Я оглядываюсь назад, и я вижу себя. Мы растем.
Так изменился я за эти годы, что я почти ничего не вижу.
Как то, на что я оглядываюсь, может быть мной?
Славный и великолепный, как великан, я стоял
На белом утесе, увенчанном темнеющим лесом.
Подо мной, безмятежные, яркие и сверкающие,
Ровные воды прекрасной бухты лежали.
Ее окружали белые скалы – спокойные и светлые
Она спала в теплом и безмолвном воздухе.
Я стоял один – голый и сильный, прямо.
И тело мое блестело в чистом золотистом свете.
Я видел под собой всю воду.
Я что-то ждал, и это был я.
Я наклонялся, нырял, волны плескались надо мной.

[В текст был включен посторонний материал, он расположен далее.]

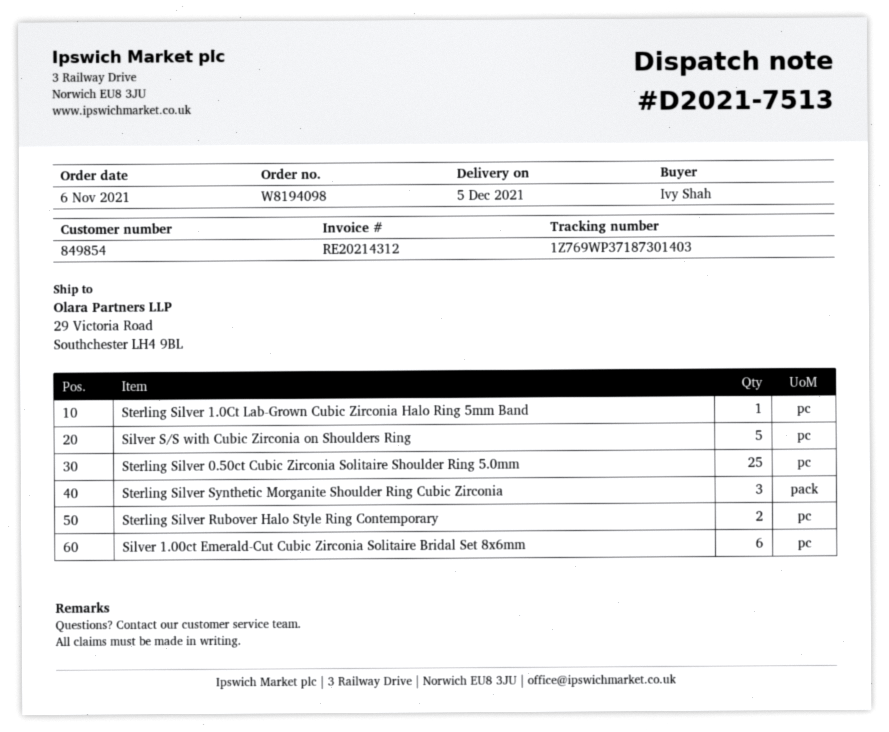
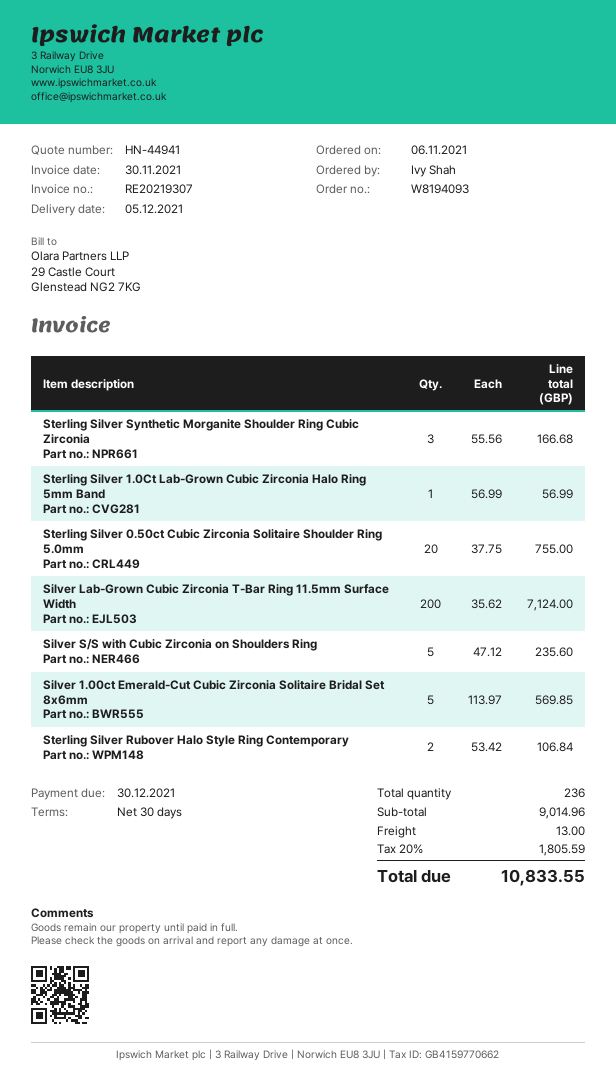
order number: W8194098 -> W8194093
invoice number: RE20214312 -> RE20219307
Sterling Silver 0.50ct Cubic Zirconia Solitaire Shoulder Ring 5.0mm: 25 -> 20
Silver 1.00ct Emerald-Cut Cubic Zirconia Solitaire Bridal Set 8x6mm: 6 -> 5
Silver Lab-Grown Cubic Zirconia T-Bar Ring 11.5mm Surface Width: none -> 200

Я лежал, великан в маленьком море.
Белые скалы кругом, увенчанные лесом, и так я лежал,
Я видел славу умирающего дня.
Ни один ветерок не потревожил мое море; солнечный свет сиял.
Как будто он проникал сквозь окна из золотого стекла.
Белые скалы вздымались надо мной и вокруг.
Лежало чистое море, чистое, совершенное и глубокое;
И я был хозяином скал, моря,
И золотого света, который сиял надо мной.